We shared a metaphor of the stream of life experience flowing along.  And the practice of working with difficult experiences is to sit on the bank of the river, to be anchored on the bank of the river, while being aware of the river of unpleasant or pleasant experiences flowing past.   So when an unpleasant emotion or physical sensation comes along, we note it, acknowledge it, but stay anchored on the bank of the river, by attaching to our breathing and present-moment awareness.
 
We try not to get sucked into the river.  That means we don’t give the unpleasant experience too much of our attention.  We don’t get emotionally activated by it.  We notice that it’s happening.  We care about the suffering with compassion, like caring for small child is crying.  We agree to its existence, because here it is.  But we don’t dive into it.
 
Sometimes we fall into the river.  It happens.  We get sucked in emotionally.  Or we are staring at the pain our shoulder and wanting it to change, so we generate a bunch of muscle tension and the physical pain gets worse.
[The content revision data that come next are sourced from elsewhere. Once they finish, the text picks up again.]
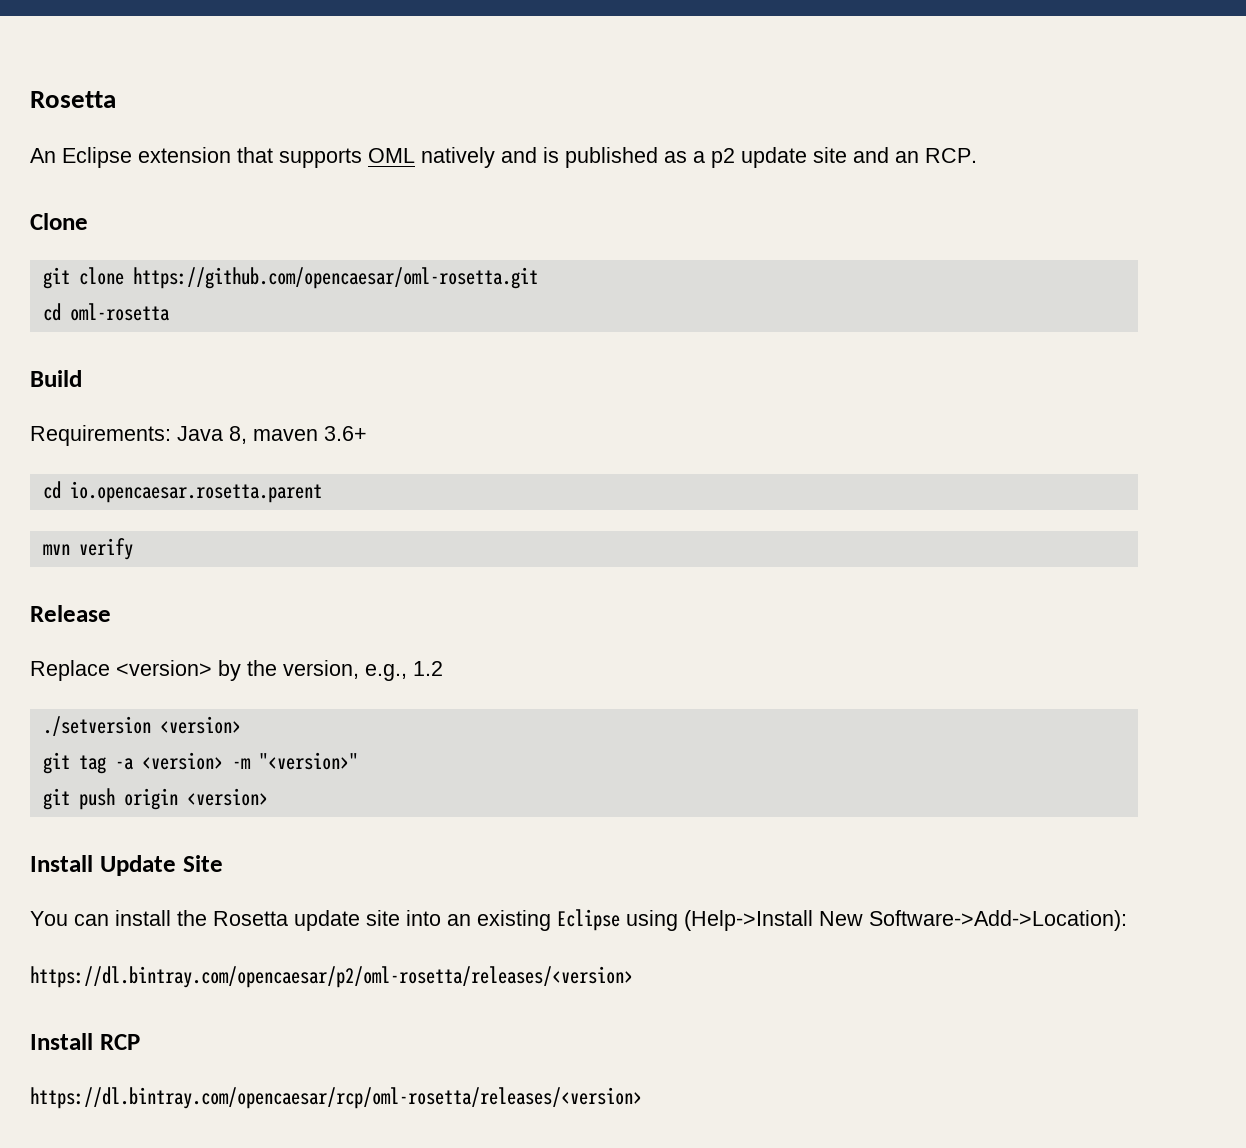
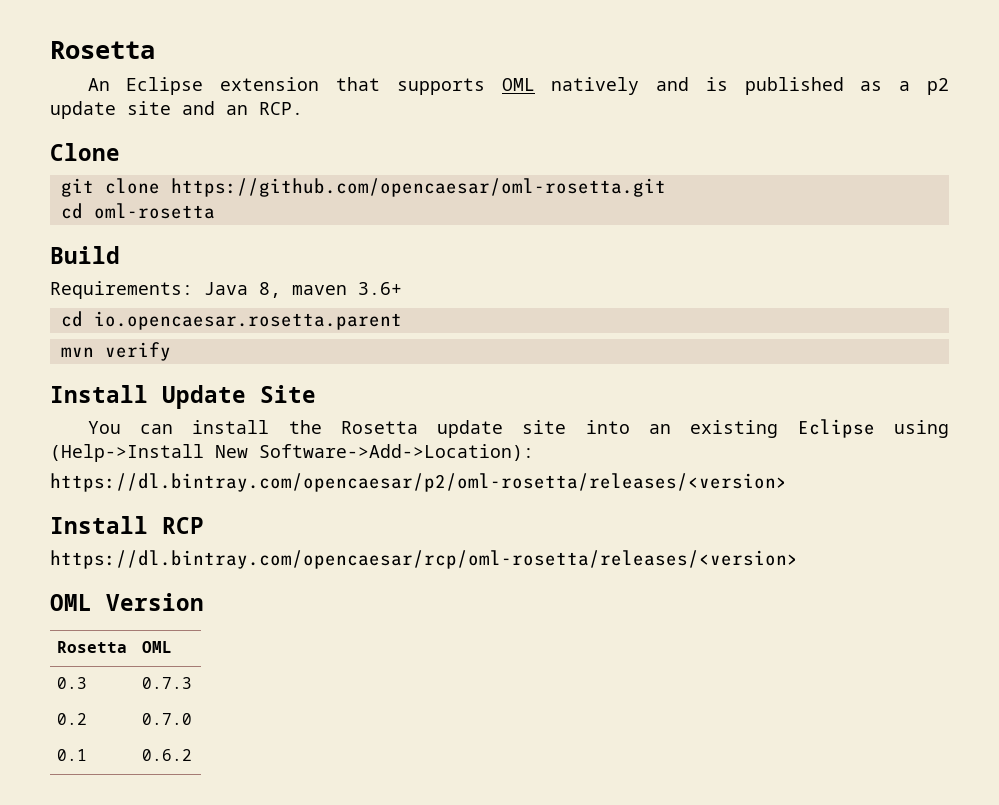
[30,605,111,622] [30,660,443,681] [42,716,241,736] [42,752,358,774] [42,788,268,810] // Release // Replace <version> by the version, e.g., 1.2 // ./setversion <version> // git tag -a <version> -m "<version>" // git push origin <version> -> (171, 351) none
(642, 1098) none -> [50,593,204,611] [57,641,128,653] [142,641,173,653] [57,677,88,689] [142,677,193,689] [57,713,88,725] [142,713,193,725] [57,749,88,761] [142,749,193,761] // OML Version // Rosetta | OML // 0.3 | 0.7.3 // 0.2 | 0.7.0 // 0.1 | 0.6.2

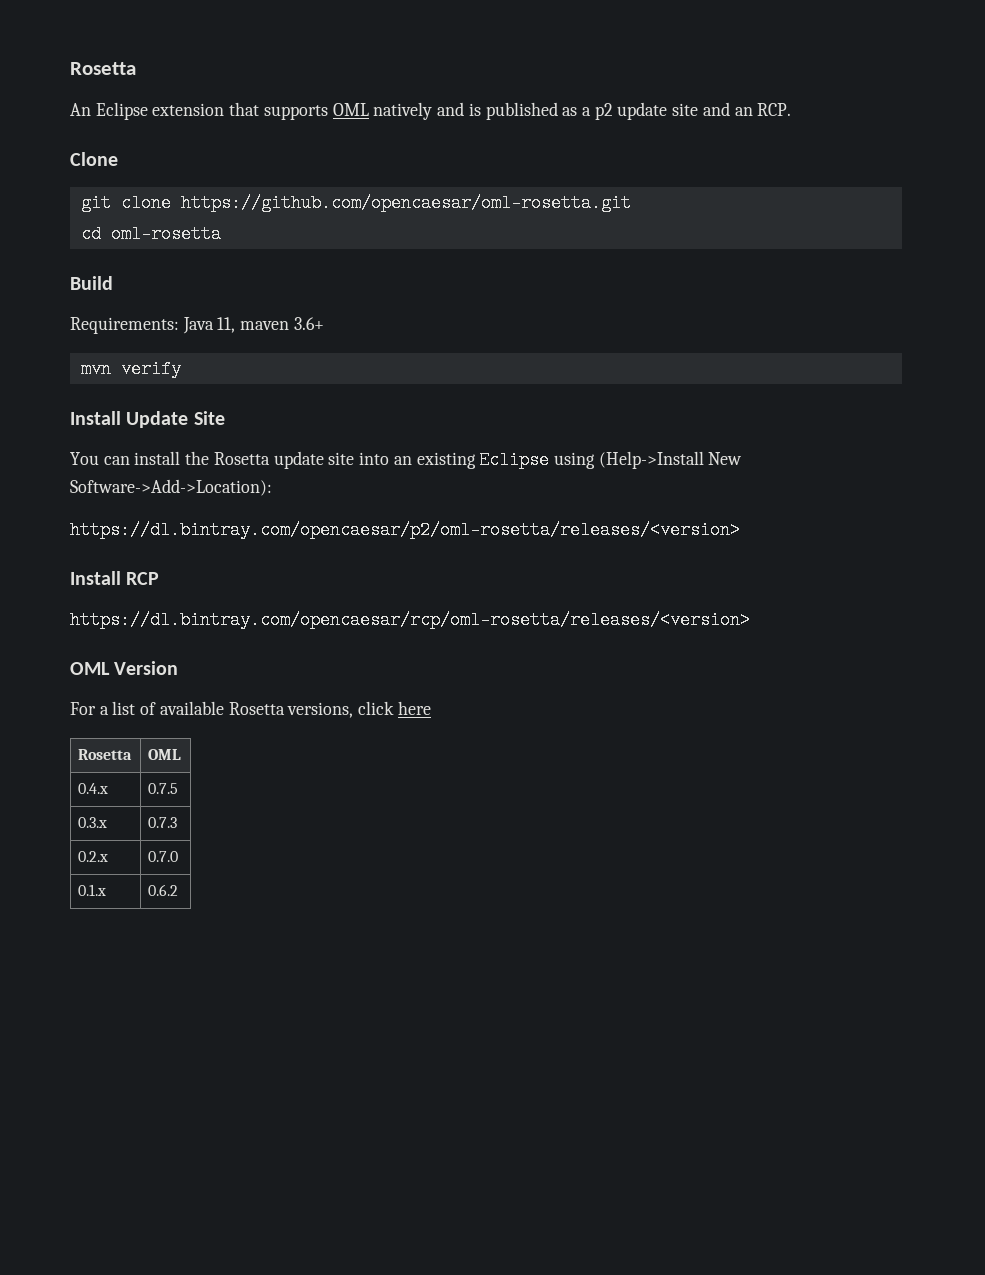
[259,282,281,298] 8, -> [217,317,236,333] 11,
[60,311,402,330] // cd io.opencaesar.rosetta.parent -> (324, 323) none
(204, 602) none -> [70,701,431,718] // For a list of available Rosetta versions, click here
[57,677,88,689] 0.3 -> [78,783,109,794] [148,783,179,794] [78,817,108,828] 0.4.x | 0.7.5 // 0.3.x
[57,713,88,725] 0.2 -> [78,851,109,862] 0.2.x
[57,749,88,761] 0.1 -> [78,884,107,896] 0.1.x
So sometimes our old habits win and we fall in.   And hopefully we forgive ourselves for being human and climb out maybe go for a walk and dry off.  And then we sit back down on the bank of the river.

Activating The Power of the Heart and Soul

More recently in the course we’ve started generating positive mind-heart states.  For instance, we started a practice where we find and generate a heart-full intention for the good of myself or another person.  And I meditate on the intention and develop a heart-full energy of lovingkindness.  It can be a very pleasant experience.
 
Soon we’ll also work with generating and developing a felt sense of connection to the Source of Life, or G!d if you are comfortable with that language.
 
Whether its a heart-full good intention, or a more spiritual sense of possibility, intention, and connection to G!d, what we are creating is a another kind of anchor.  It’s another kind of ‘riverbank’ that we can attach ourselves to.  We bring a positive, loving, energy of possibility and joy and sit in it, while we are also aware of that difficult emotional/physical/mental state.
 
So we take the three steps of labeling, distinguishing and agreeing while being present to them and turn on the high beams.  When we connect to a higher state of heart-mind, it’s kind of like taking the 3rd step of “agreeing” and energizing it with sweetness and love.
 
Said differently, when I access a connected living mindbody state, I generate biochemistry of healing.  I connect to an energetically charged integrated mind-body-emotion state, and also give some attention to the pain.  I sweeten the pain and start to transform it.
 
The main thing is to practice.
To notice and label the experience as unpleasant
To distinguish it’s physical, emotional, and mental manifestations,
To agree to the reality of its existence in this moment
And to anchor ourselves gently and confidently in a state of heart/mind that is open, stable, receptive, loving, and sweet.
 
To give some attention to the existence of the difficult body-mind state, but not too much.  Being aware that it’s there, while we rest into a place of of pleasantness.
 
And see what happens.
 
I encourage you to keep practicing.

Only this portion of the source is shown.